Феноменологический кинематограф. О прозе и поэзии Николая Кононова - страница 10



В грамматике романа это время будет прошедшим-настоящим, то есть оно всегда-есть-и-навсегда-прошло. Эх, с этим свойством памяти нам суждено вечно жить, дорогой товарищ материалист! Кстати, антиномией к романному времени, скажу для ассоциативного сравнения, будет настоящее-будущее время в японской грамматике, а прошедшее в нём-навсегда прошедшим. Вот она и «чёрная японская дыра», куда заглянул Михаил Кузмин! На то и существует искусство, чтобы преодолевать косную грамматику.

Все три стихии отмечены знаком смерти – не в понимании «конечного», а как продолжение бытия по ту сторону чувственного и зримого. Именно им обязана память, которая воссоздаёт бытие в целом из частиц муравьиного хлама случайностей. «Земля» – это женское начало, это «мировые темноты», куда проникает голос мифического Орфея, которого замещает в романе мистифицированный Андрей Николев.

«Эридисе, Эридисе!» —
я фальшивлю, не сердися:
слух остался в преисподней,
мне не по себе сегодня,
всюду в каше люди, груди,
залпы тысячи орудий.
Неужель это не будет,
чтобы мир, не вовсе дикий,
вспоминал об Евридике?

«Слышать зрением», странный оксюморон, конечно, но оказывается, что не для поэтического впечатления употреблён автором, но для метафизического смысла, который раскрывается в строке Андрея Николева: «слух остался в преисподней». В «мировых темнотах» земного времени романа «Фланёр» слух становится зрением, подручным инструментом, тростью, поводырём. Медленность, с которой мы спускаемся в «память» романа буквально на ощупь, это будто медленность слепого, видящего исключительно слухом. Я могу предположить (пусть это всего мои домыслы), что повествователь N. и впрямь слеп (ослеп), но читателю об этом не сообщается автором. Да и знал ли он об этом?

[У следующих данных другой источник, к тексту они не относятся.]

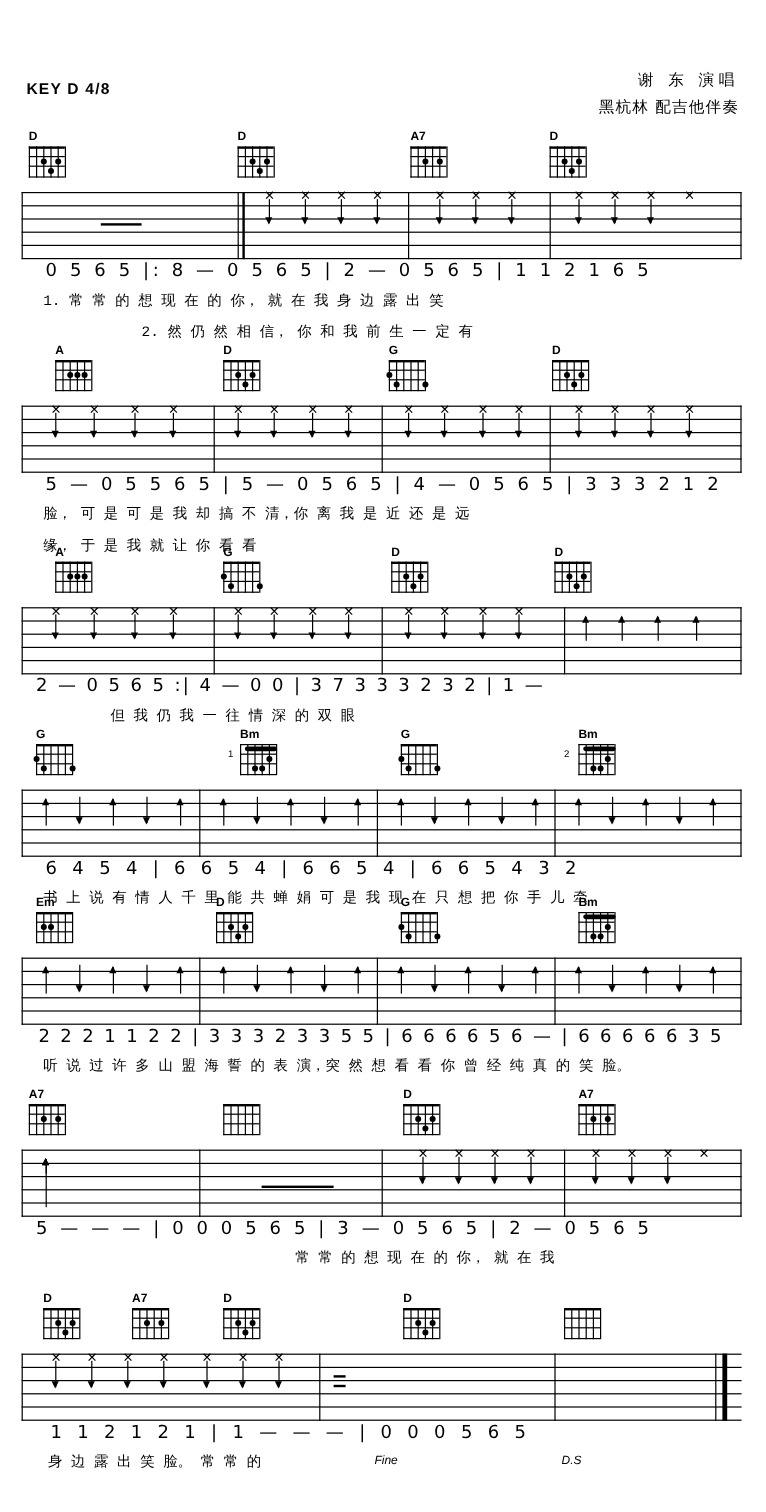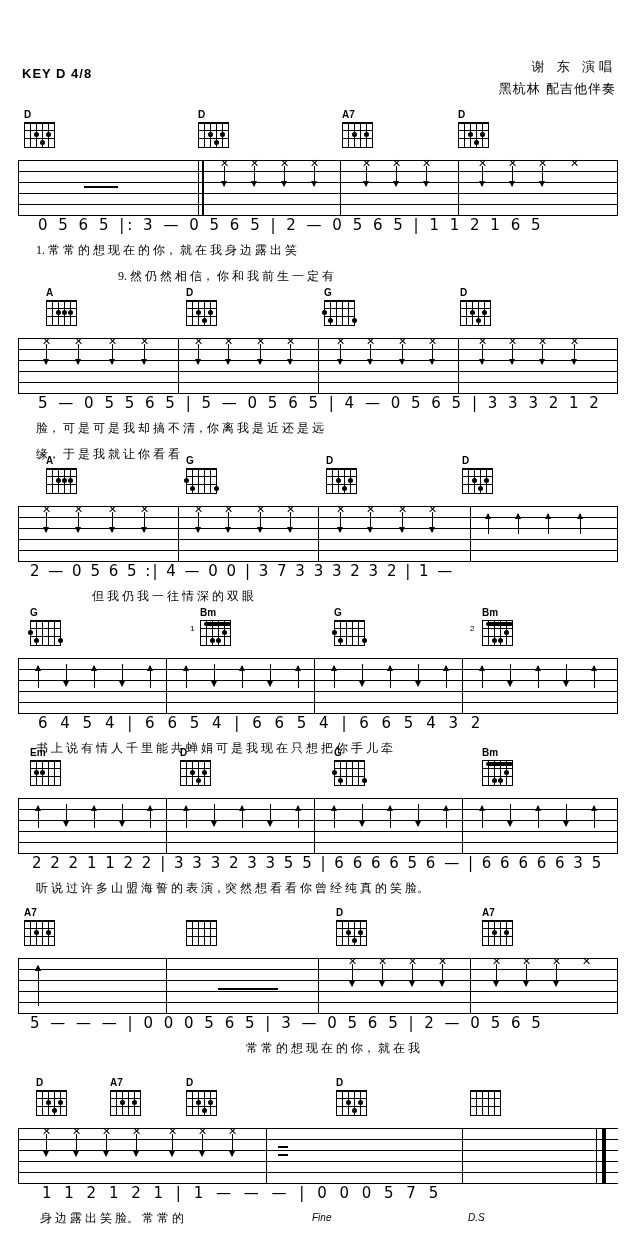--- a/index.html
+++ b/index.html
@@ -192,7 +192,7 @@
     </div>
 
     <div class="numrow" style="top:106px">
-      <span class="num" style="left:38px;letter-spacing:3px;">0 5 6 5  |: 3 — 0 5 6 5 | 2 — 0 5 6 5 | 1 1 2 1 6 5</span>
+      <span class="num" style="left:38px;letter-spacing:3px;">0 5 6 5  |: 8 — 0 5 6 5 | 2 — 0 5 6 5 | 1 1 2 1 6 5</span>
     </div>
     <div class="lyr" style="left:36px;top:132px">1. 常 常 的      想    现 在 的    你，   就 在 我  身 边 露 出 笑</div>
     <div class="lyr" style="left:118px;top:158px">9. 然  仍 然 相 信，  你 和 我    前 生 一 定 有</div>

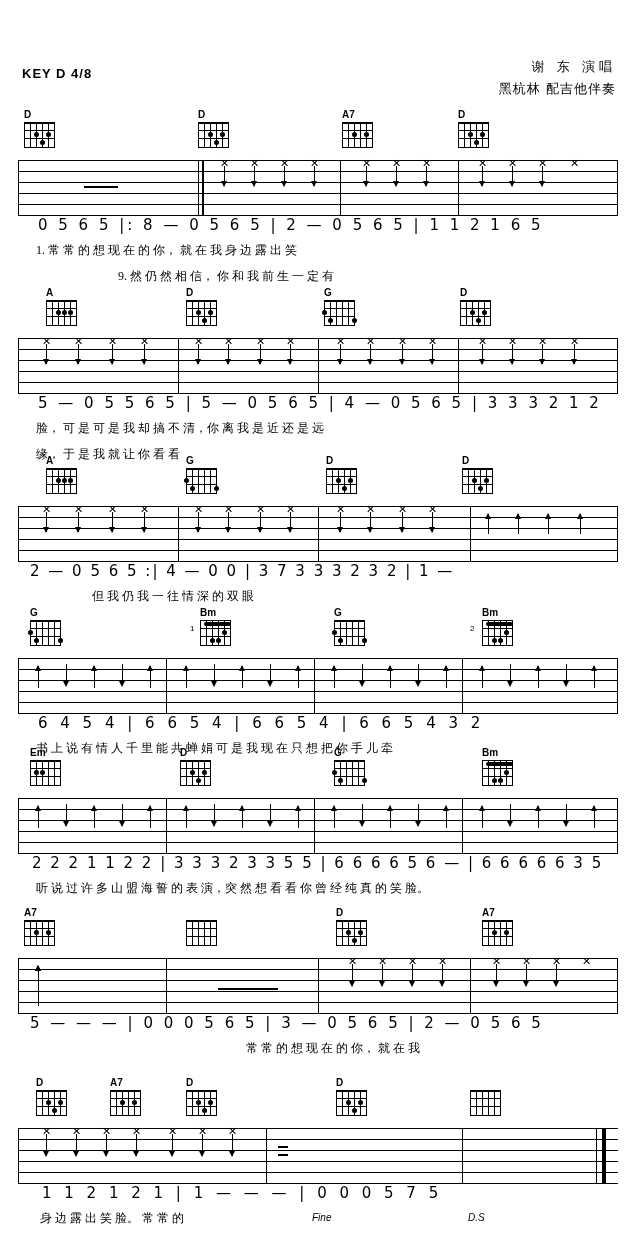--- a/index.html
+++ b/index.html
@@ -68,7 +68,7 @@
   .num{position:absolute;font-size:15px;font-family:"DejaVu Sans", sans-serif;white-space:nowrap;}
 
   
-  .lyr{position:absolute;font-size:12px;font-family:Liberation Serif, serif;white-space:nowrap;}
+  .lyr{position:absolute;font-size:12px;font-family:Liberation Mono, monospace;white-space:nowrap;}
   .smalltag{position:absolute;font-size:10px;font-family:"Liberation Sans",sans-serif;font-style:italic;}
 </style>
 </head>

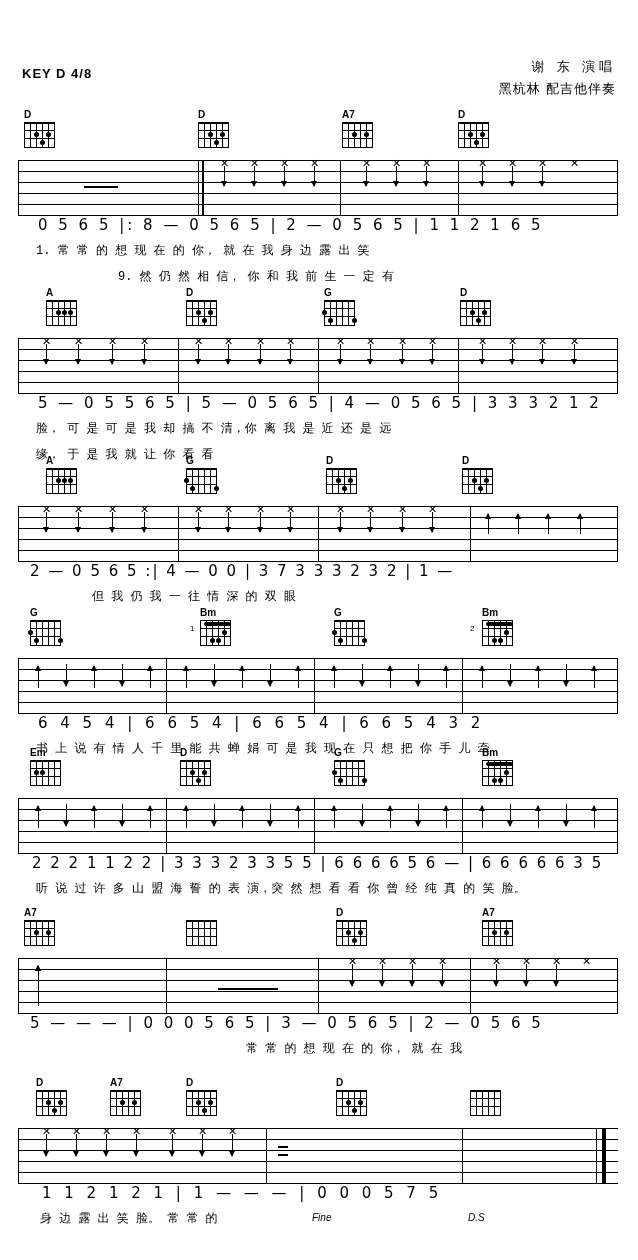--- a/index.html
+++ b/index.html
@@ -195,7 +195,7 @@
       <span class="num" style="left:38px;letter-spacing:3px;">0 5 6 5  |: 8 — 0 5 6 5 | 2 — 0 5 6 5 | 1 1 2 1 6 5</span>
     </div>
     <div class="lyr" style="left:36px;top:132px">1. 常 常 的      想    现 在 的    你，   就 在 我  身 边 露 出 笑</div>
-    <div class="lyr" style="left:118px;top:158px">9. 然  仍 然 相 信，  你 和 我    前 生 一 定 有</div>
+    <div class="lyr" style="left:118px;top:158px">2. 然  仍 然 相 信，  你 和 我    前 生 一 定 有</div>
   </div>
 
   <div class="system" style="top:288px">

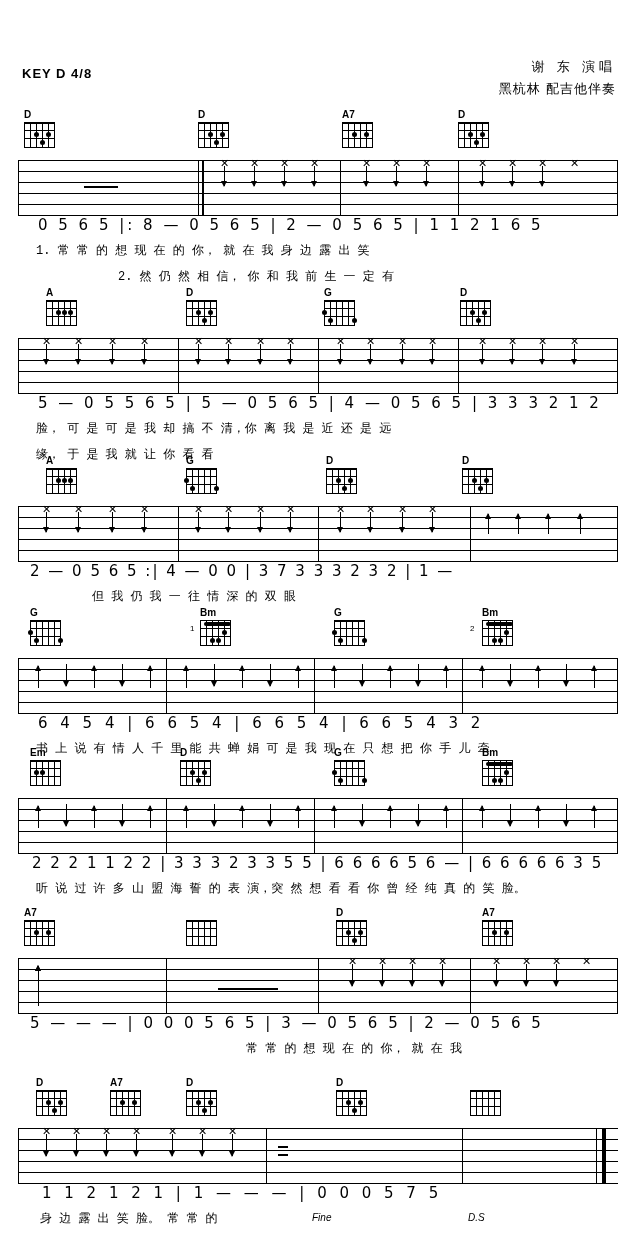--- a/index.html
+++ b/index.html
@@ -905,7 +905,7 @@
     </div>
 
     <div class="numrow" style="top:106px">
-      <span class="num" style="left:42px;letter-spacing:4px;">1 1 2 1 2 1 | 1 — — — | 0 0 0 5 7 5</span>
+      <span class="num" style="left:42px;letter-spacing:4px;">1 1 2 1 2 1 | 1 — — — | 0 0 0 5 6 5</span>
     </div>
     <div class="lyr" style="left:40px;top:132px">身 边 露 出 笑   脸。          常 常 的</div>
     <div class="smalltag" style="left:312px;top:134px">Fine</div>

Известно, что у потерявших зрение людей особенно обостряется и «собачье» обоняние, и памятливость к деталям, чем изобилует повествование. Это позволяет им удерживать реальность в осязании и памяти. Персефона запретила Орфею оглядываться на Эвридику. Согласно или подобно этому мифу, повествователь N. тоже не должен увидеться с Тадеушем Гремыком до конца романа. Он должен только «слышать зрением» его шаги за своей спиной.

Ни похоронки увидеть, ни увидеть его живым – это значит уберечь возлюбленного от смерти, с одной стороны; в противном случае это всё равно, что признать себя смертным, то есть потерять идентичность с самим собой, потерять сообразность с целым (katholikos), которую N. обрёл в телесном соединении с Тадеушем. Эта целостность оказывается неразрушимой даже в случае гибели возлюбленного.

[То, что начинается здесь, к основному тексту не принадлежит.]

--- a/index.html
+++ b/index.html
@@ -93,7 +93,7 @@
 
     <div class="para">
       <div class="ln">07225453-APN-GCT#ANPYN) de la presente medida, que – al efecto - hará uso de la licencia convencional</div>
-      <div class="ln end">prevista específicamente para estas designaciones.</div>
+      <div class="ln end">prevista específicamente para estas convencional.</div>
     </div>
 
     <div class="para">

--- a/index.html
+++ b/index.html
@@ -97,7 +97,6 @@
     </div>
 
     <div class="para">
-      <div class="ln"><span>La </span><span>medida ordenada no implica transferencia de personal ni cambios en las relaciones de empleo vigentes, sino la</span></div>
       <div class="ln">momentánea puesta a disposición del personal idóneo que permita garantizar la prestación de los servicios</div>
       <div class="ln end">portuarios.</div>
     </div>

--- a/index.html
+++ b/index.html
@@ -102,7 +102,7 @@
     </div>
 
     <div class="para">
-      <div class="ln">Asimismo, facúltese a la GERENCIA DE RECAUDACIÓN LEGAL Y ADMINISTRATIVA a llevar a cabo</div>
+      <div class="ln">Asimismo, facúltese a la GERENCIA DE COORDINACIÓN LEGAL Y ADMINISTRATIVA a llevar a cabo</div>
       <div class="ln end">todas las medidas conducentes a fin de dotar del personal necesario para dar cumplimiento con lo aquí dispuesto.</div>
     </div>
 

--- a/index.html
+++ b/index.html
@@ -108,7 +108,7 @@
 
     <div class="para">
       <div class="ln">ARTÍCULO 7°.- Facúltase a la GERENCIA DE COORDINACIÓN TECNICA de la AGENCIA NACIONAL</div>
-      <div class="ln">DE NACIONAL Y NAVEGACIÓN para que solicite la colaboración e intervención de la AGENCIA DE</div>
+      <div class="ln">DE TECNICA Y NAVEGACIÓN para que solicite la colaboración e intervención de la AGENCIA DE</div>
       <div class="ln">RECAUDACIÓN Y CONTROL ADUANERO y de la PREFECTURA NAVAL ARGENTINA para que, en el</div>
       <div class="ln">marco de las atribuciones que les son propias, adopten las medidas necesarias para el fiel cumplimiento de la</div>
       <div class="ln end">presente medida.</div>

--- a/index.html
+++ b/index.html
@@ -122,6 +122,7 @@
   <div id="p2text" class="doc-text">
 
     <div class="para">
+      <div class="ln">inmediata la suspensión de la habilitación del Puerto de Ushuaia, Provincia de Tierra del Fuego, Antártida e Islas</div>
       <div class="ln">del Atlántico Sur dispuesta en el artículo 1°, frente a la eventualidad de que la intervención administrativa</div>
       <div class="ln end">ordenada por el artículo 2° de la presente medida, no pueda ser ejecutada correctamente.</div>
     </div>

Встретиться с самим собой прошлым возможно в метафизическом смысле или в художественном произведении. Зрение/слепота- это то, что соотносится с феноменальным/ноуменальным миром. Вот почему Тадеуш назван «ноуменом», думаю, здесь и по Платону, и по Канту. Это нечто непостижимое, только мысленное, умопостигаемое, не телесное вообще или «ничто» в материалистическом смысле, это оставленный дыханием узор на морозном стекле, иллюминирующий образ, ослеплённый светом.

А что такое «ноумен» по Кононову, как не «animula vagula blandula» – «душенька, жалкая, скиталица, телу гостья и спутница». Выходит, что не зрение существенно в романе, а то, что выступает антиномией к зрению, это, конечно, не слепота в прямом смысле этого слова, а ослепление или, как говорит пушкинский Моцарт, «незапный мрак» («Вдруг: виденье гробовое, незапный мрак иль что-нибудь такое»), слепота как прозрение непостижимого, с которым необходимо совпасть.